Review the Original Journal Article(s) that Served as the Basis for the Non-Cancer Health Guidelines, If Warranted
This section describes an optional step for health assessors, if warranted, to review the original journal articles that served as the basis for the non-cancer health guidelines.
Another step when examining non-cancer health effects, if you think it’s necessary, is reviewing the original journal articles that served as the basis for the non-cancer health guidelines. After reviewing information in ATSDR’s Toxicological Profile (e.g., Appendix A, MRL worksheet) or EPA’s IRIS, you may still have questions, such as how to interpret the results and whether the study duration or limitations might affect your interpretation (as discussed in the Study Applicability to Site-Specific Exposures section). In these cases, a review of the original journal article(s) that were the basis for the health guideline could provide additional insight into health effects identified by the critical study.
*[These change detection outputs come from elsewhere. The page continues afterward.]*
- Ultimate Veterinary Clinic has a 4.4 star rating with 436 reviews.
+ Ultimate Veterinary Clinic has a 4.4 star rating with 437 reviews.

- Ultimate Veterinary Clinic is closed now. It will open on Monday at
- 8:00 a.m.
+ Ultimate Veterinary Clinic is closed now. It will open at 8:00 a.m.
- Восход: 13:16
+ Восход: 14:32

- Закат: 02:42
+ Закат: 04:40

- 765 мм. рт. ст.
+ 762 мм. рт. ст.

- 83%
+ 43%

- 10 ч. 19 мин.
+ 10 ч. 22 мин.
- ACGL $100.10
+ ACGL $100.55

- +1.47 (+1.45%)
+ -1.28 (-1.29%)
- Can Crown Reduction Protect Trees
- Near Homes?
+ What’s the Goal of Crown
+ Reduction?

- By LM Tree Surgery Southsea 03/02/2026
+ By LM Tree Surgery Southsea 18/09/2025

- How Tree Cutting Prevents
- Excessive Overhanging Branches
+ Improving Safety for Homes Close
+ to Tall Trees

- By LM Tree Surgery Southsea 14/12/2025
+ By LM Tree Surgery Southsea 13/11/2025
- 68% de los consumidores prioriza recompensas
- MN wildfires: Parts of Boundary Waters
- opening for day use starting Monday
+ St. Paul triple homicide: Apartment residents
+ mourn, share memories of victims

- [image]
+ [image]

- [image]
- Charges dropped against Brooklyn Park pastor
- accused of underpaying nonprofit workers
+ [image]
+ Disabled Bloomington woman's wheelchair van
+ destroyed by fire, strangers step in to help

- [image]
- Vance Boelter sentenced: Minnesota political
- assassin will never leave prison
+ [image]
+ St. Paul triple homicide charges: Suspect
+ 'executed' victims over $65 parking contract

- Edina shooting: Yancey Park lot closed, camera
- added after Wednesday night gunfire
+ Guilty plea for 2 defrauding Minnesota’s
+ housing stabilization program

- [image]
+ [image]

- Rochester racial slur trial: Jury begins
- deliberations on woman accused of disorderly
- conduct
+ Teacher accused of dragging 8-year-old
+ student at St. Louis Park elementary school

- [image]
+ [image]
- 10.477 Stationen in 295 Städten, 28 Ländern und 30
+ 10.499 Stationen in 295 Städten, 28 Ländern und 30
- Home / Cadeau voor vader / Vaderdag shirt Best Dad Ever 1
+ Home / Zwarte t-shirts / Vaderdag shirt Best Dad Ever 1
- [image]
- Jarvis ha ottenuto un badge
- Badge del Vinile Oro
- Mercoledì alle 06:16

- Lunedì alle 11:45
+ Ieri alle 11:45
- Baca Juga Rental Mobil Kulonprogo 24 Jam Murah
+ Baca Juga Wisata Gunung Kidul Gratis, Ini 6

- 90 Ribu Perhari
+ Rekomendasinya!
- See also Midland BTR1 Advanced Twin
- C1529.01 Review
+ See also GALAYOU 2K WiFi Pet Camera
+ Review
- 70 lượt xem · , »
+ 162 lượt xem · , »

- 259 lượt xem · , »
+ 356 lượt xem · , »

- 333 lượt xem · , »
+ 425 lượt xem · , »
Thus, sometimes it might be useful to read the journal article that the health guideline is based upon. These journal articles are available to ATSDR staff at no charge through the CDC library via DocExpress. ATSDR’s APPLETREE partners can request journal articles through their ATSDR Technical Project Officer.
Note: If you feel it’s needed, you might review the basis (applicability and strength) of the study data used to generate the health guidelines. This review provides perspective on how strongly the supporting toxicologic data suggest that harmful exposures might occur under your site-specific exposure conditions. Note, for MRLs, you are not evaluating the validity of the study for serving as the basis of the MRL. ATSDR scientists have already done that. If you opt to do this step, you are reviewing the study to see whether it has additional information that helps you make a decision about health effects from site-specific exposures. If needed, consider getting help from a toxicologist when seeking and interpreting these data.
DocExpress requires that you have the journal name, article title, volume, year, and inclusive page numbers. For MRLs, this information is in the MRL worksheet. If you do not have this information, get it from an online service like NLM’s PubMed serviceexternal icon.